• [EXERCISE]:
Only the lines containing "staff" should appear in the answer, copied from the listing below.

• [SOURCE INFORMATION]:
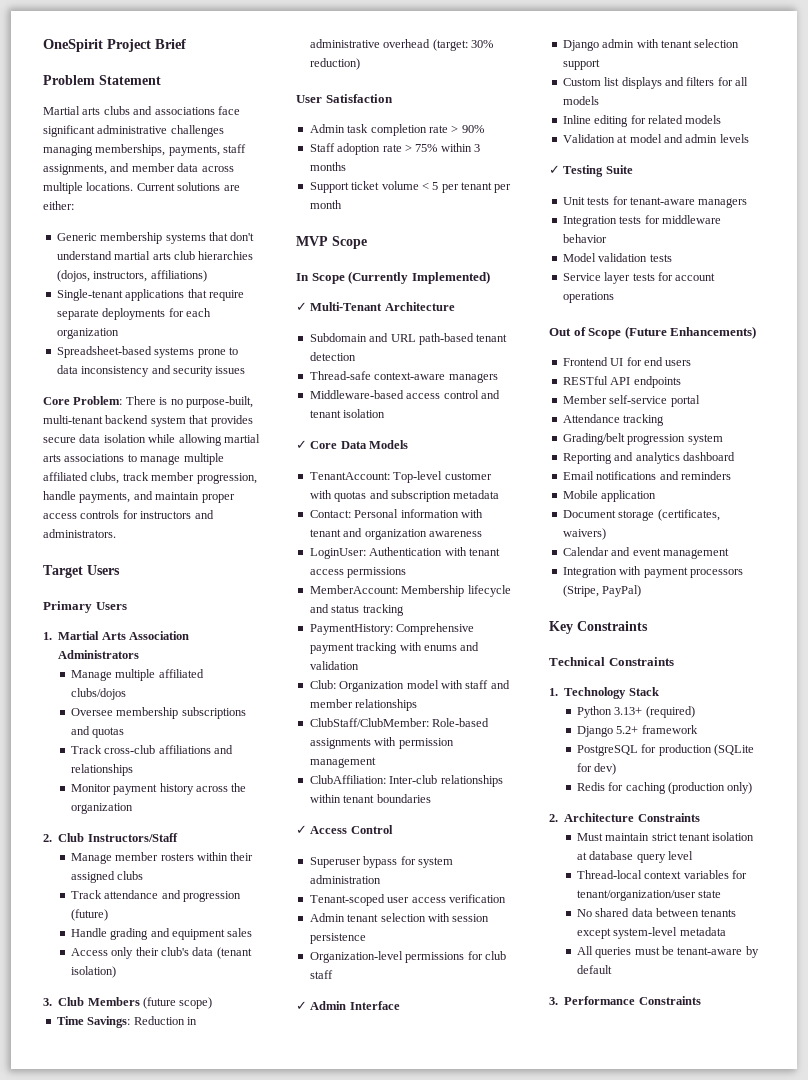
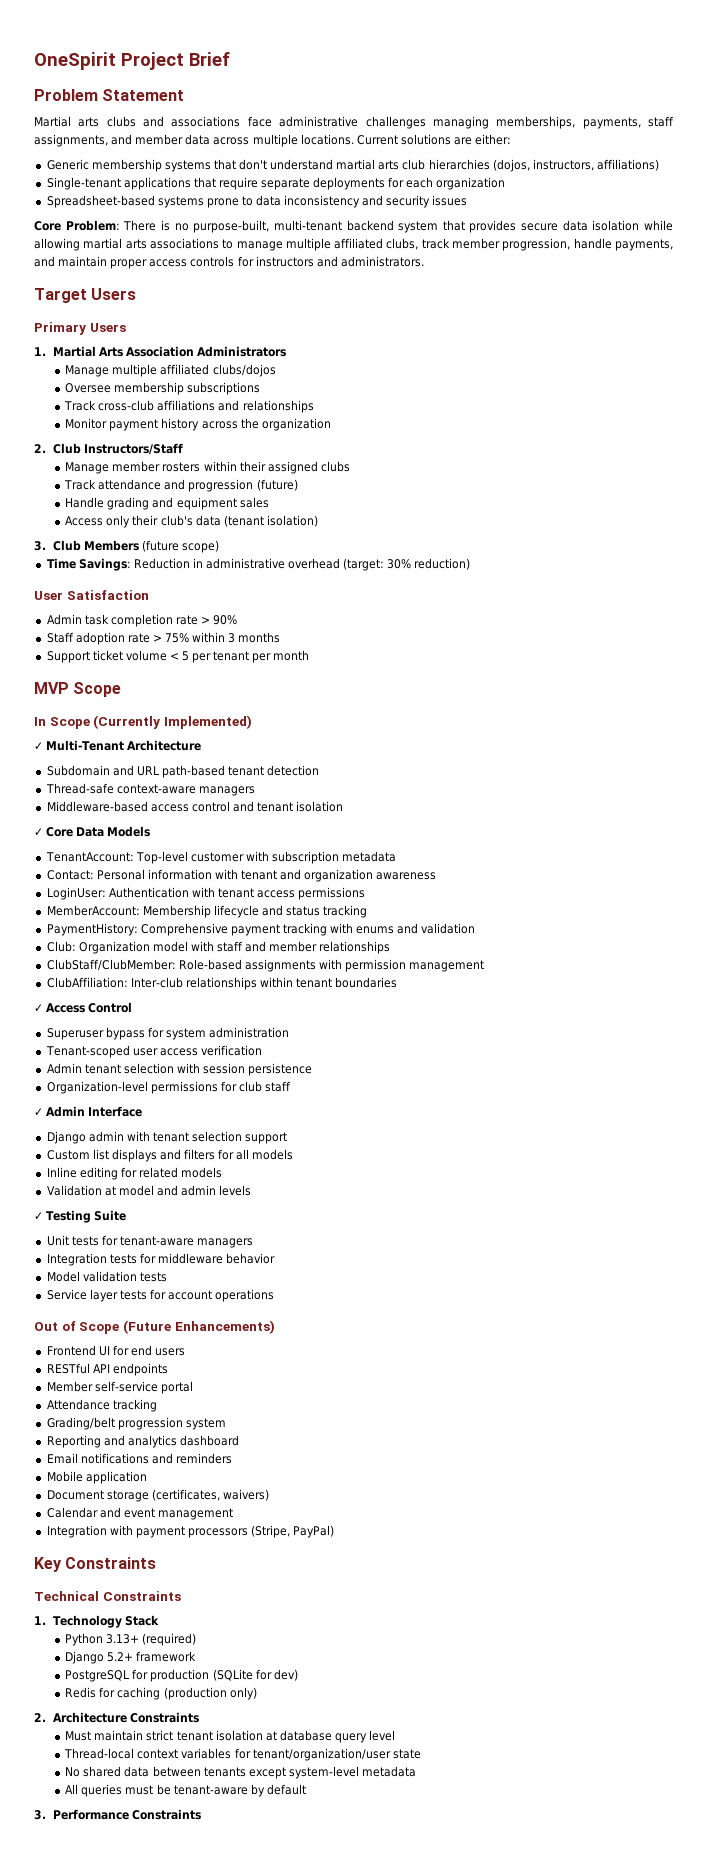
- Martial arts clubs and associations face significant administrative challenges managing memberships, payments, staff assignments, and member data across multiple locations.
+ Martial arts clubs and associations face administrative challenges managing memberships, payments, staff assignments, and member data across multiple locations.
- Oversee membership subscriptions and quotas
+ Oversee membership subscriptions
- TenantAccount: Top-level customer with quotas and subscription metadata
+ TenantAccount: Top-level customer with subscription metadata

• [ANSWER TO THE EXERCISE]:
- Martial arts clubs and associations face significant administrative challenges managing memberships, payments, staff assignments, and member data across multiple locations.
+ Martial arts clubs and associations face administrative challenges managing memberships, payments, staff assignments, and member data across multiple locations.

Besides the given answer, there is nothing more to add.